Already on GitHub? Sign in to your account

Introduce the Tokio runtime: Reactor + Threadpool #141

Merged
merged 28 commits into from
Feb 21, 2018
Merged

Conversation

carllerche
Copy link
Member

@carllerche carllerche commented Feb 15, 2018

This patch is an initial implementation of the Tokio runtime. The Tokio runtime provides an out of the box configuration for running I/O heavy asynchronous applications.

tl;dr

This patch includes a work-stealing thread pool and an easy way to get a reactor + thread pool:

extern crate tokio;
extern crate futures;
use futures::{Future, Stream};
use tokio::net::TcpListener;

let addr = "127.0.0.1:8080".parse().unwrap();
let listener = TcpListener::bind(&addr).unwrap();

let server = listener.incoming()
    .map_err(|e| println!("error = {:?}", e))
    .for_each(|socket| {
        tokio::spawn(process(socket))
    });

tokio::run(server);

This will result in sockets being processed across all available cores.

Background

Most I/O heavy application require the same general setup: a reactor that drives I/O resources and an executor to run application logic. Historically, tokio-core provided both of these in one structure. A reactor and a single threaded executor for application logic that ran on the same thread as the reactor.

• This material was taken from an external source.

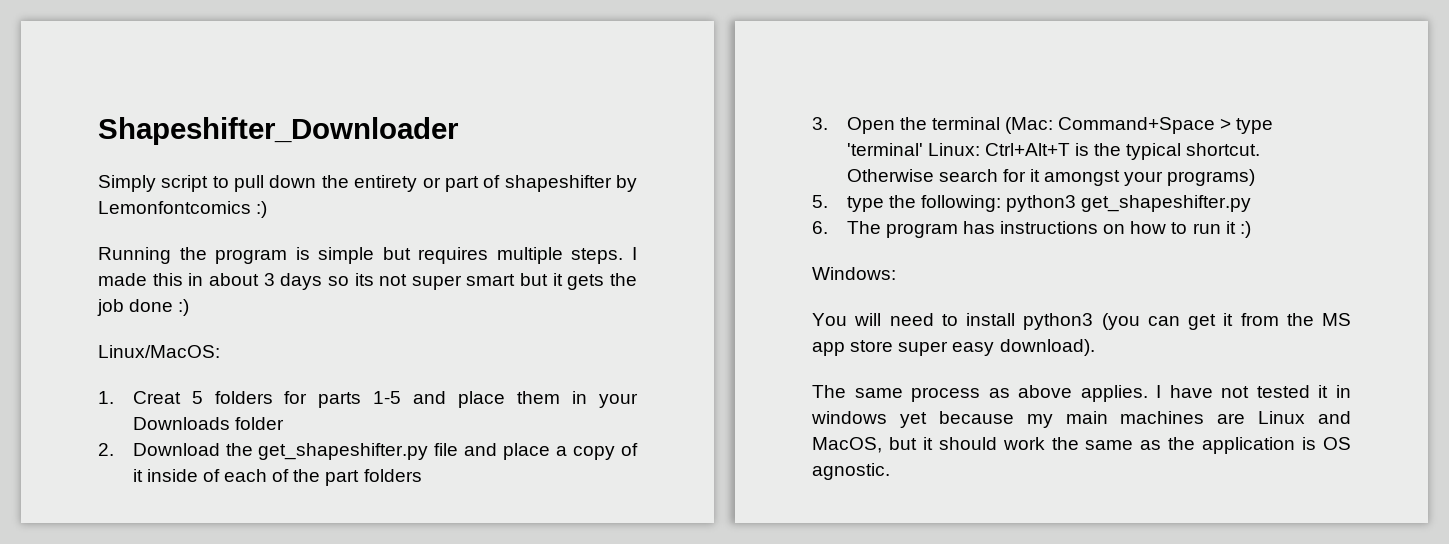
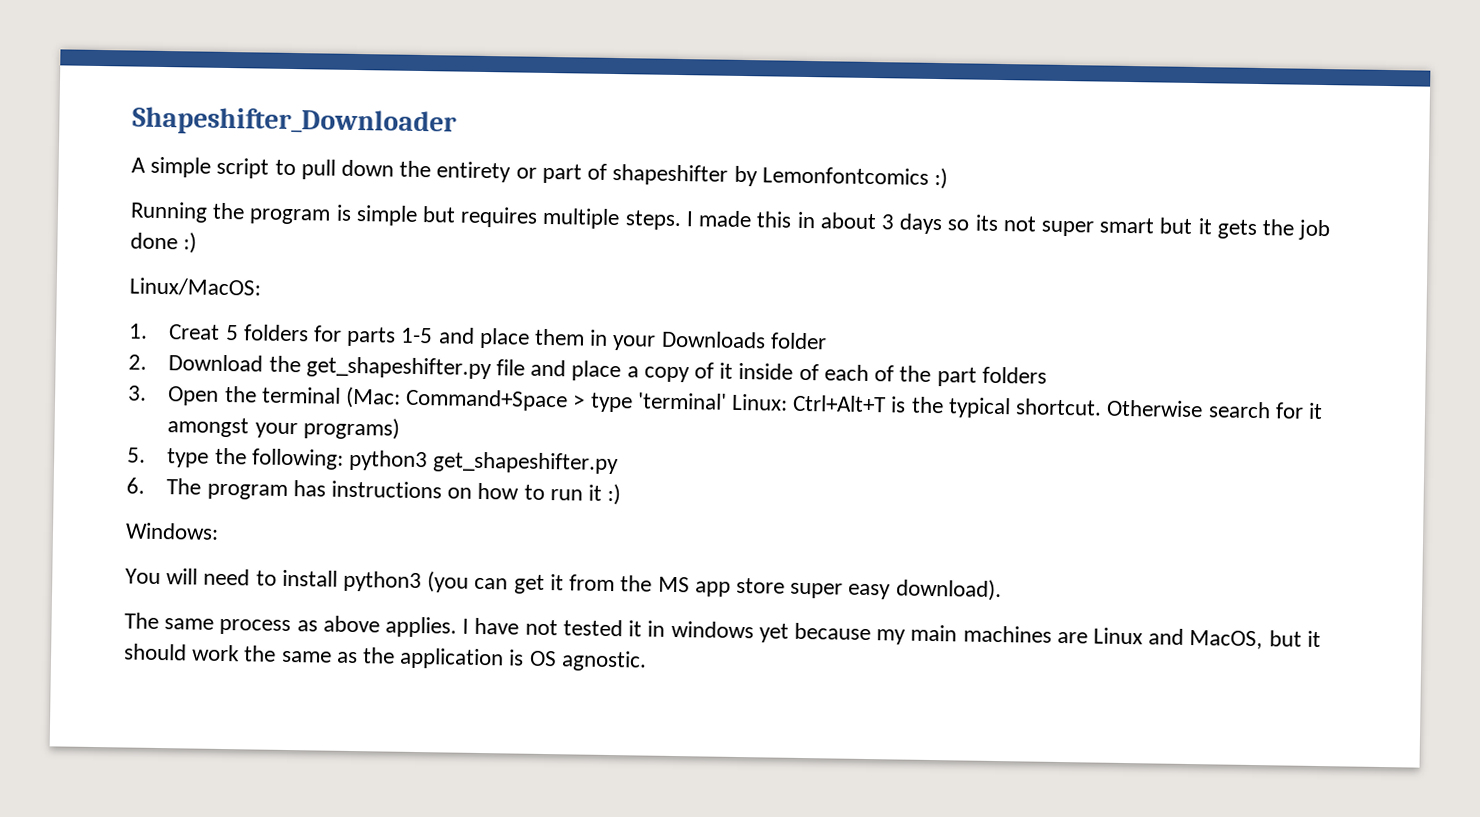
- Simply script to pull down the entirety or part of shapeshifter by Lemonfontcomics :)
+ A simple script to pull down the entirety or part of shapeshifter by Lemonfontcomics :)

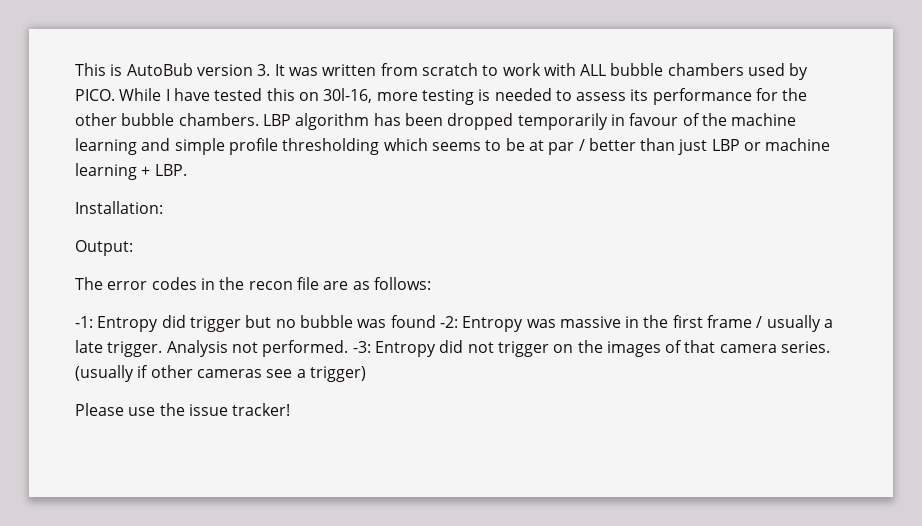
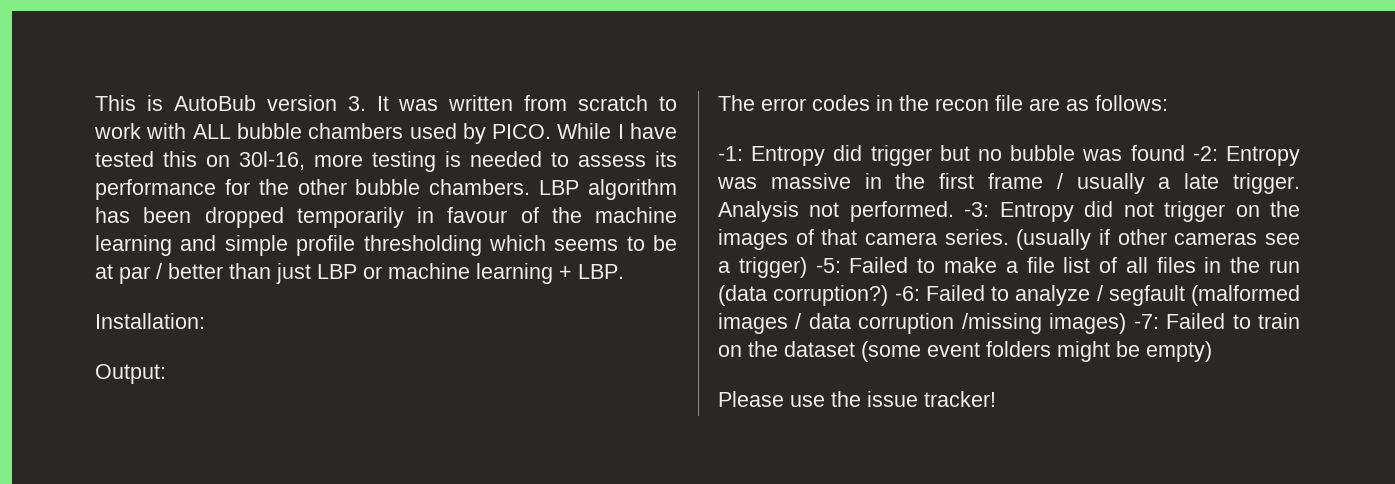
- (usually if other cameras see a trigger)
+ (usually if other cameras see a trigger) -5: Failed to make a file list of all files in the run (data corruption?) -6: Failed to analyze / segfault (malformed images / data corruption /missing images) -7: Failed to train on the dataset (some event folders might be empty)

The Tokio reform RFC proposed splitting those two constructs. The Tokio reactor now can be run standalone. To replace the single threaded executor, current_thread was introduced. However, this leaves figuring out concurrency up to the user.

Idea

Modern computers provide many cores. Applications really need to be able to take advantage of this available concurrency opportunity. It would be nice if Tokio provided an out of the box concurrency solution that is solid for most use cases.

Thread Pool

First, to support scheduling futures efficiently across all cores, a thread pool is needed. Currently, the consensus regarding the best strategy is to use a work-stealing thread pool. So, Tokio now has a new crate: tokio-threadpool.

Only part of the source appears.